Problem description: Show every line of the data that includes the word "卷面要整洁".

Dataset items:
========================================================================

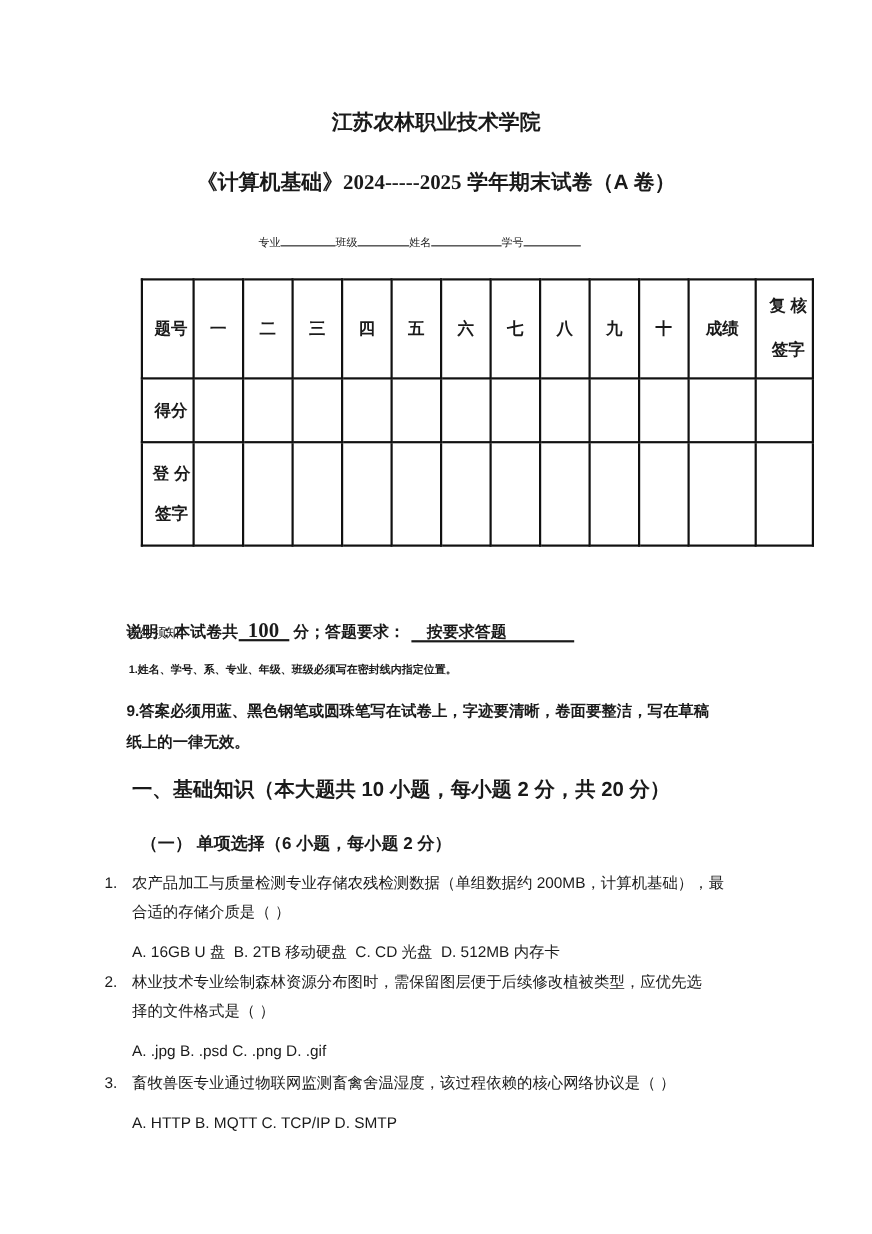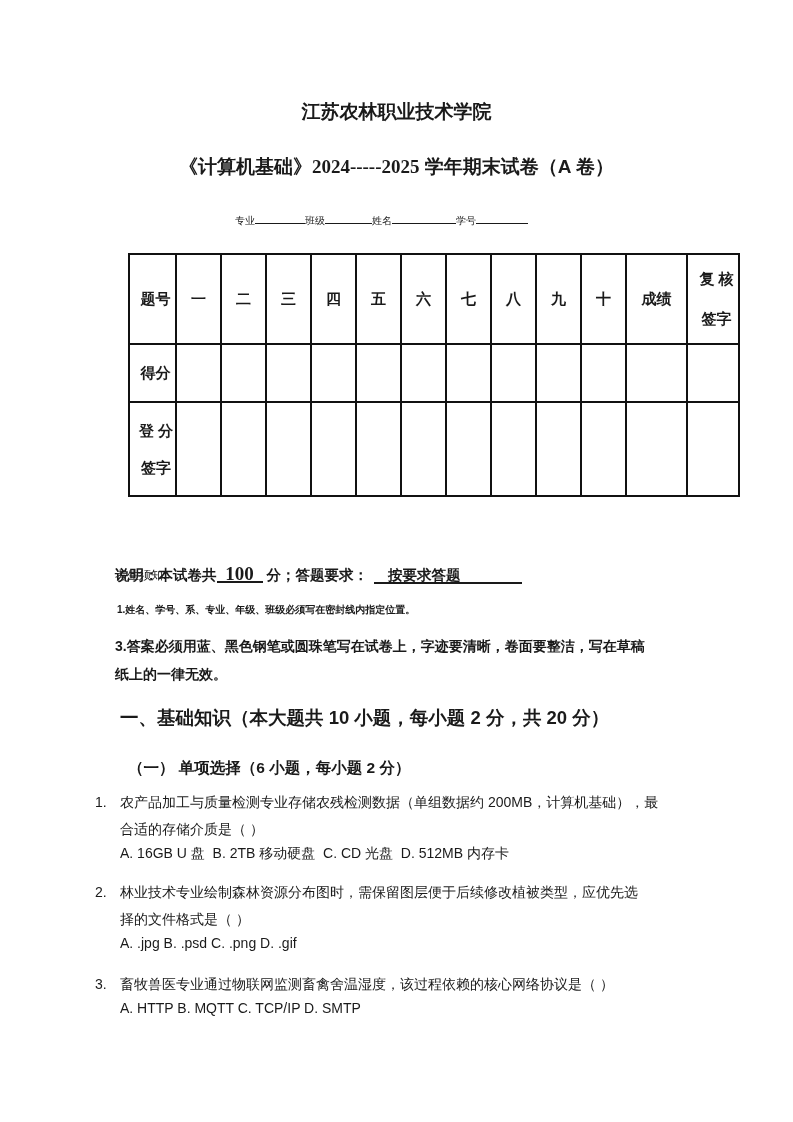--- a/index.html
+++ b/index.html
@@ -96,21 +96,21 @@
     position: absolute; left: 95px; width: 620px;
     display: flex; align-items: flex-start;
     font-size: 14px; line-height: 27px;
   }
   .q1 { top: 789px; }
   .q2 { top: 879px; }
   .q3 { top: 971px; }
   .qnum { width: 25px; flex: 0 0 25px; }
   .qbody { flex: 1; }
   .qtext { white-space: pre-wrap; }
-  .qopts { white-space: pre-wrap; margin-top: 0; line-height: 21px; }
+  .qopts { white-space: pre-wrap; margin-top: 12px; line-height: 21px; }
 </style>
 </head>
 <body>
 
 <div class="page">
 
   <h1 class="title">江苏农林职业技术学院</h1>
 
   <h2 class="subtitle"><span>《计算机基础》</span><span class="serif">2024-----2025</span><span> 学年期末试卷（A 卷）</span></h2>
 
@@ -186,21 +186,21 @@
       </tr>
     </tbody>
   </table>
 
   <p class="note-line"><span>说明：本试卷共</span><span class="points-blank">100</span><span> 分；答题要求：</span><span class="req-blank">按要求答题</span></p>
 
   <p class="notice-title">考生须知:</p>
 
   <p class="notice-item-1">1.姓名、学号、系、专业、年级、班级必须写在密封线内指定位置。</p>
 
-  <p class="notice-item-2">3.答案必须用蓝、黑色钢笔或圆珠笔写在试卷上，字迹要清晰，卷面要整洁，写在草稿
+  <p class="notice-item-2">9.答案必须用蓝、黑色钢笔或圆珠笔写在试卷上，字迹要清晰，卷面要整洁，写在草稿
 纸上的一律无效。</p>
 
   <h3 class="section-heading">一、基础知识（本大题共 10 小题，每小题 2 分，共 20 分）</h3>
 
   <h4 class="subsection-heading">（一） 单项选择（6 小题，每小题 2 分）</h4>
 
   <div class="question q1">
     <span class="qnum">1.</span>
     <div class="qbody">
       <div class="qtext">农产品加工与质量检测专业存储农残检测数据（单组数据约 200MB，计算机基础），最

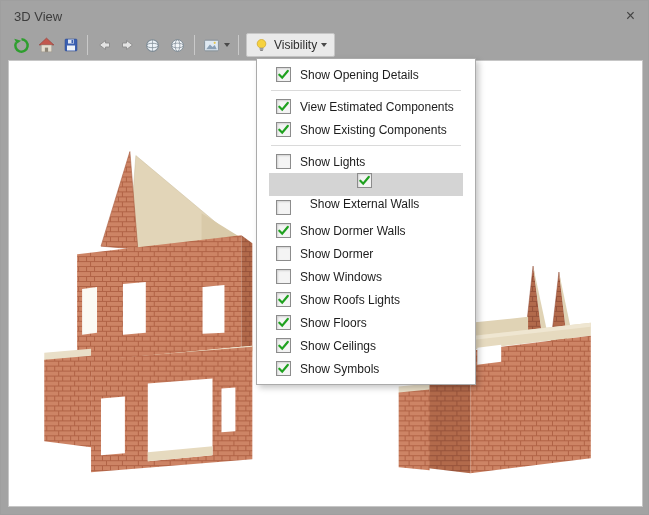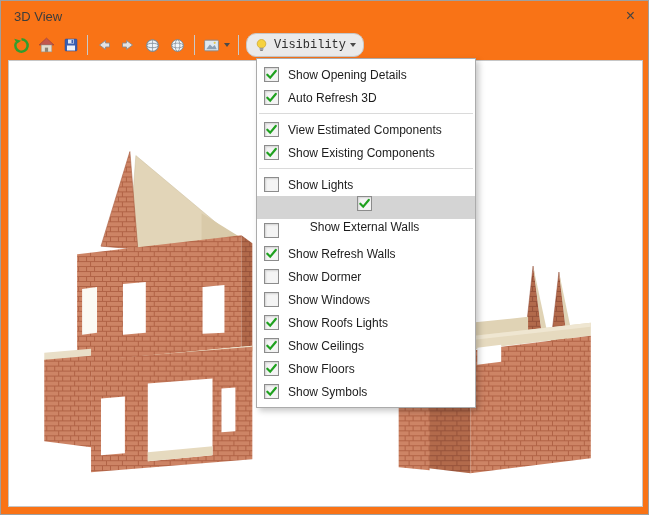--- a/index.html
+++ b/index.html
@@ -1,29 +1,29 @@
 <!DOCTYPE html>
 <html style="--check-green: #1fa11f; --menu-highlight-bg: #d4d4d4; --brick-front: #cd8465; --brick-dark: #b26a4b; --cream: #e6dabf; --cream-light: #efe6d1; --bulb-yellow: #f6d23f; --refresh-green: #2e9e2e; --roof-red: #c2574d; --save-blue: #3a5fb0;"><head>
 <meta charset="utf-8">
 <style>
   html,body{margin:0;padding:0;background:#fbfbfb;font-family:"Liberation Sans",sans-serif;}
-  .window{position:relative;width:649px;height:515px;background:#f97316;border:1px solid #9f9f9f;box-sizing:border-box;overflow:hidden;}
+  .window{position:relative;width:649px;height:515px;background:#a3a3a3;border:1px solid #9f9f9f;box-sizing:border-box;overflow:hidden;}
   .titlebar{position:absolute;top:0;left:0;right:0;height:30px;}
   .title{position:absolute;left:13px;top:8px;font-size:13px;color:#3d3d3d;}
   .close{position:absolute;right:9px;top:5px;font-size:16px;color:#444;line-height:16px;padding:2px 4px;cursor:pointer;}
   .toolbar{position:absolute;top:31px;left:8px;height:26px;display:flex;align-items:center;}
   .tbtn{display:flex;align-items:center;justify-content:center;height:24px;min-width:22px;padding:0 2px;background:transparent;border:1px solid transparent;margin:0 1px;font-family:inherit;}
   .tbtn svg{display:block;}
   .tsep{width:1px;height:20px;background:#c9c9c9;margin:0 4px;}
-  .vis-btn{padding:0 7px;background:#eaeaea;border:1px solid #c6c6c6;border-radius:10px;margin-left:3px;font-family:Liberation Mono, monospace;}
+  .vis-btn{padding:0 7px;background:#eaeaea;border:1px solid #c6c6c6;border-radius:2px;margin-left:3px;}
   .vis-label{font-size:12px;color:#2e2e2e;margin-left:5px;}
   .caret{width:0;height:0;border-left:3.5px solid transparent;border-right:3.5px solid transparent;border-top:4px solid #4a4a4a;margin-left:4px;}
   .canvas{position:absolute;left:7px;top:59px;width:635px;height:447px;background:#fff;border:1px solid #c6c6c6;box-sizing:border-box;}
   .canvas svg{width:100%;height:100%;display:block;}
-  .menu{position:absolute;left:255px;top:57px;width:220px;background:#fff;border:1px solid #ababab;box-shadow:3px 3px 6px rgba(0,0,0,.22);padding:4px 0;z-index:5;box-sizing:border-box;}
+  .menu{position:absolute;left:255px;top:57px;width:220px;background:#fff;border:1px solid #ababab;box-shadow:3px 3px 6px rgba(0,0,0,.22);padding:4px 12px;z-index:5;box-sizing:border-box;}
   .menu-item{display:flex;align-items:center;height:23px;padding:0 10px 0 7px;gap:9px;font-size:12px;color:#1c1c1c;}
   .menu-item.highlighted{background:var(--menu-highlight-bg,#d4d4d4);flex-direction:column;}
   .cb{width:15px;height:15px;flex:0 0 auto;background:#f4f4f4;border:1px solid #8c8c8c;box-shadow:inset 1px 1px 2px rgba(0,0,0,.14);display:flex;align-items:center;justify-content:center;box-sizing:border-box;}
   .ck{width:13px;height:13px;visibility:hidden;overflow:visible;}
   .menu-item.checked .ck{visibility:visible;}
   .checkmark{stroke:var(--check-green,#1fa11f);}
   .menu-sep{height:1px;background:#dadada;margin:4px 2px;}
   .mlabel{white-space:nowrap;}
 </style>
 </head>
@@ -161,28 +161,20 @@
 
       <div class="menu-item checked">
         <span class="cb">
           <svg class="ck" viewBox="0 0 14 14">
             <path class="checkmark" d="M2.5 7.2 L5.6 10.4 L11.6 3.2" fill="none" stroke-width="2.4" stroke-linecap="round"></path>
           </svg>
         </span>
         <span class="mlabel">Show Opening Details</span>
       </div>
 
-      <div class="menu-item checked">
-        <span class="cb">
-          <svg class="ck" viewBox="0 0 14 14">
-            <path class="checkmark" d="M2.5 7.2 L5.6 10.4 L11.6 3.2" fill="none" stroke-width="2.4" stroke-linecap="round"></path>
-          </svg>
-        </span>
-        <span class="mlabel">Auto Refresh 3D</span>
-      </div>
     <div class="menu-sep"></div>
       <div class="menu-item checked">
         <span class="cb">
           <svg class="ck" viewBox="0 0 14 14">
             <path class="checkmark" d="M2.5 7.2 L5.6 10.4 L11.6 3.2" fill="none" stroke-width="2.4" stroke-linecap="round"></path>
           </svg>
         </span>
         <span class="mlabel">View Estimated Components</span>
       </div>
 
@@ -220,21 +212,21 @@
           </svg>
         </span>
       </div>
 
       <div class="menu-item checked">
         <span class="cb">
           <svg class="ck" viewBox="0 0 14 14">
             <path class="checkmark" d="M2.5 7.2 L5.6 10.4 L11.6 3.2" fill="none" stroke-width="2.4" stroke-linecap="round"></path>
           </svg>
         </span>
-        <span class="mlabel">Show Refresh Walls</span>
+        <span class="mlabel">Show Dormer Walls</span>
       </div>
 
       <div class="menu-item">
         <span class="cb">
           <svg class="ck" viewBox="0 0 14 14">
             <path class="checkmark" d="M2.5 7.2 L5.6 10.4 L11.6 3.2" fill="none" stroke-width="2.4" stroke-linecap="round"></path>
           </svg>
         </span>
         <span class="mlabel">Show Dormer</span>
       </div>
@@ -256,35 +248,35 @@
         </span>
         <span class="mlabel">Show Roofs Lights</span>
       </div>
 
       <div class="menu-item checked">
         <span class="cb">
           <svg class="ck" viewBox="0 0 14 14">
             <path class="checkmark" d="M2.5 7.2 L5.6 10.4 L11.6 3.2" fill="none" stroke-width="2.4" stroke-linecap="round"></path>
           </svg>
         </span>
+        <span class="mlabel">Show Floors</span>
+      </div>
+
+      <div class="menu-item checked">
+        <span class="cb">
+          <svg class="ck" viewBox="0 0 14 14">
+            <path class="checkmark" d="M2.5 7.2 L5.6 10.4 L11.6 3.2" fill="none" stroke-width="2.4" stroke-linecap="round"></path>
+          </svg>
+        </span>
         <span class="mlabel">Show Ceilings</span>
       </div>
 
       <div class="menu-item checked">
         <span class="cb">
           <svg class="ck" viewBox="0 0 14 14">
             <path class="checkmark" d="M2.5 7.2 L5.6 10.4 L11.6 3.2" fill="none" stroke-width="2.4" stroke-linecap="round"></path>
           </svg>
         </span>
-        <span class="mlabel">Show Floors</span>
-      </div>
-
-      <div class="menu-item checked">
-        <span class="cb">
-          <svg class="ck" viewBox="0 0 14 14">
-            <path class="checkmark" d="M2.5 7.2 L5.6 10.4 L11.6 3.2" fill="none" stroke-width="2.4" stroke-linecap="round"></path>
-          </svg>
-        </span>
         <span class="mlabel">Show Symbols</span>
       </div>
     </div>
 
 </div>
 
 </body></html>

========================================================================

Response to this exercise:
-  <p class="notice-item-2">3.答案必须用蓝、黑色钢笔或圆珠笔写在试卷上，字迹要清晰，卷面要整洁，写在草稿
+  <p class="notice-item-2">9.答案必须用蓝、黑色钢笔或圆珠笔写在试卷上，字迹要清晰，卷面要整洁，写在草稿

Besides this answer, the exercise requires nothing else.